How to perform a weighted average calculation in a Pandas DataFrame with grouped data?

👀 Views: 43 💬 Answers: 1 📅 Created: 2025-08-30

I'm having trouble with I'm reviewing some code and I'm trying to calculate a weighted average from a Pandas DataFrame that contains sales data, but I'm running into issues with the grouping and aggregation. I have a DataFrame structured like this: ```python import pandas as pd data = { 'Product': ['A', 'A', 'B', 'B', 'C', 'C'], 'Sales': [200, 300, 400, 500, 600, 700], 'Weight': [1, 2, 1, 3, 2, 1] } df = pd.DataFrame(data) print(df) ``` This DataFrame contains sales for different products along with their corresponding weights. I want to compute the weighted average sales for each product. I thought I could group by 'Product' and then apply a custom aggregation function, but I’m not quite sure how to do this correctly. I attempted the following code: ```python def weighted_avg(group): return (group['Sales'] * group['Weight']).sum() / group['Weight'].sum() result = df.groupby('Product').apply(weighted_avg) print(result) ``` However, I'm getting the following output instead of the expected weighted averages: ``` Product A 250.0 B 466.666... C 600.0 dtype: float64 ``` The average for Product B seems incorrect; I expected it to reflect the weights properly across the sales values.

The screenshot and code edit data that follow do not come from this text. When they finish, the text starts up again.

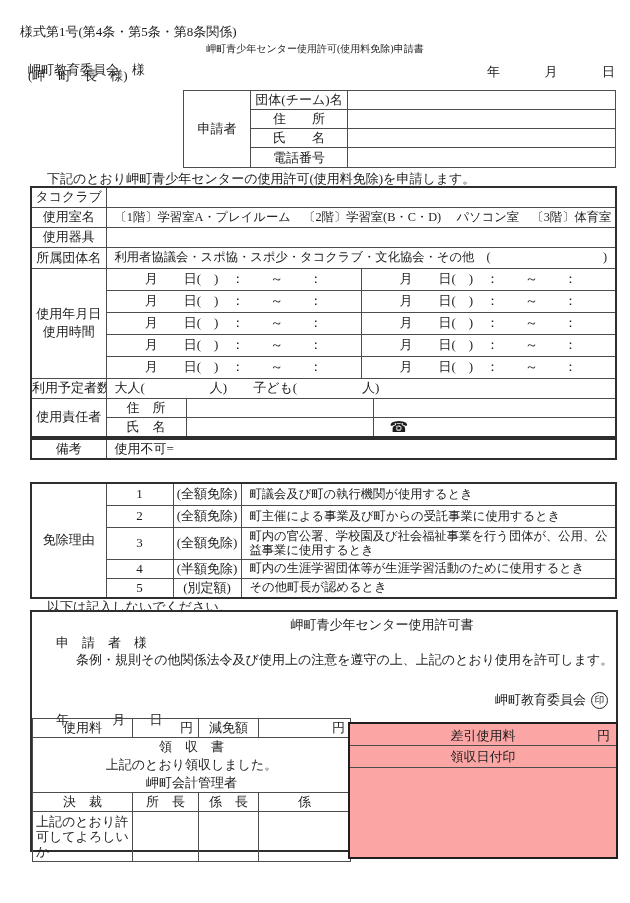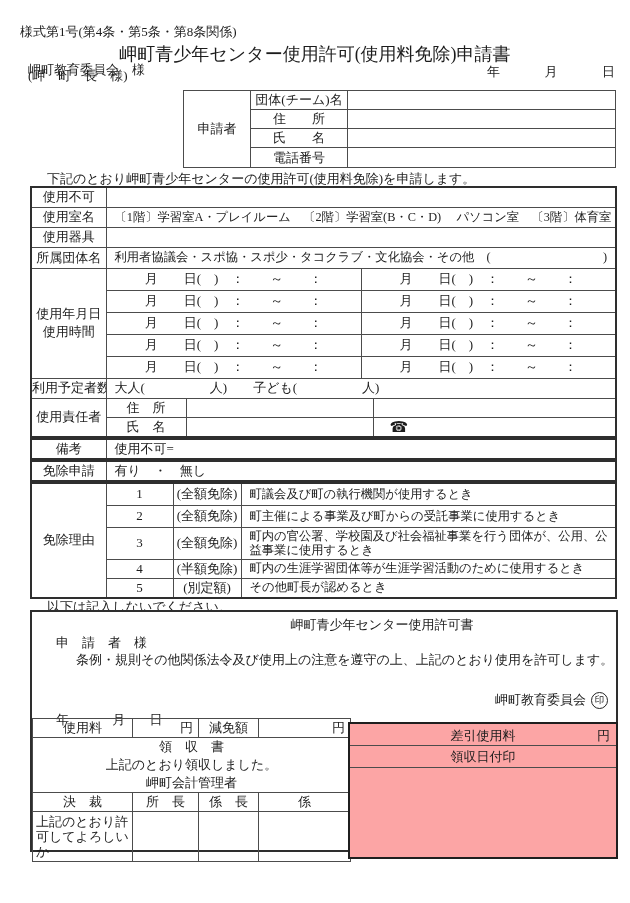"岬町青少年センター使用許可(使用料免除)申請書" div.abs { font-size: 18px -> 10px }
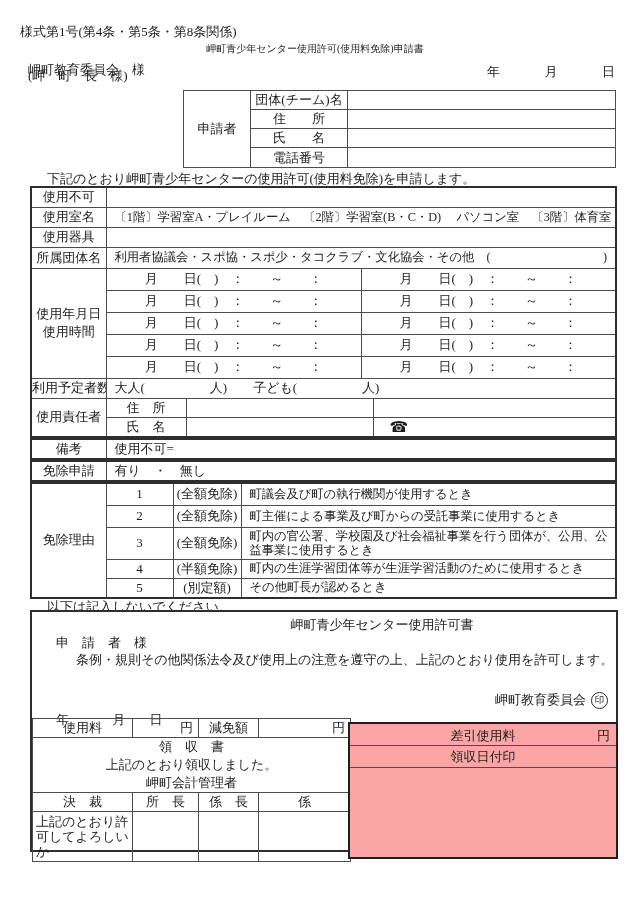"使用不可" td { text: 使用不可 -> タコクラブ }
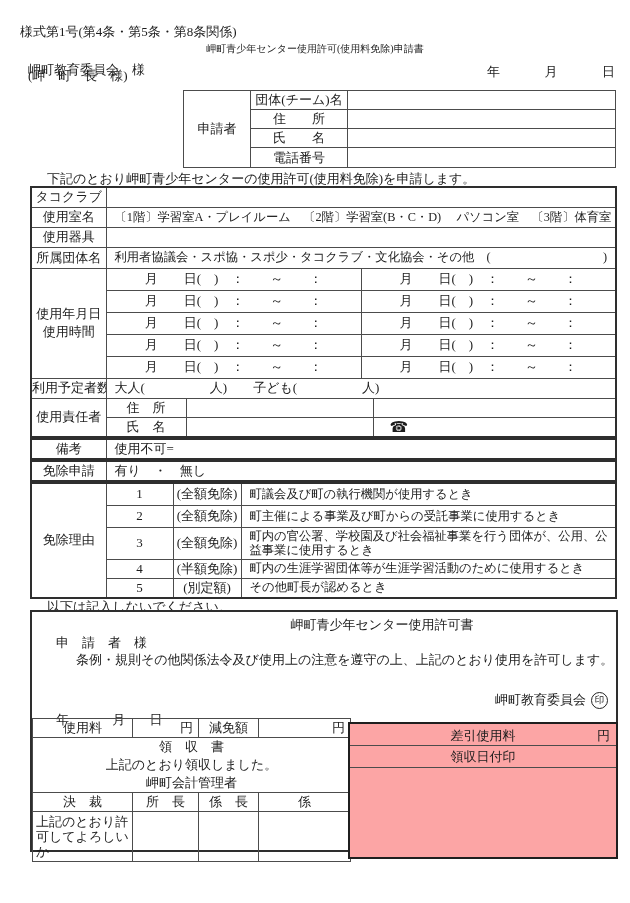"免除申請" table.thick { html: <table> <colgroup> <col> <col> </colgroup> <tbody> <tr> <td>免除申請</td> <td>有り ・ 無し</td> </tr> </tbody> </table> -> none }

I also noticed that for some products, the values are not aligning with my expectations. I've researched this and checked various documentation but still need to find a clear explanation or solution. How can I ensure that the weighted average is calculated accurately for each product in my DataFrame? Is there a better approach to achieve this, especially with larger datasets? Any help would be greatly appreciated! My development environment is CentOS. Am I approaching this the right way? I'm on Windows 10 using the latest version of Python. I'd really appreciate any guidance on this.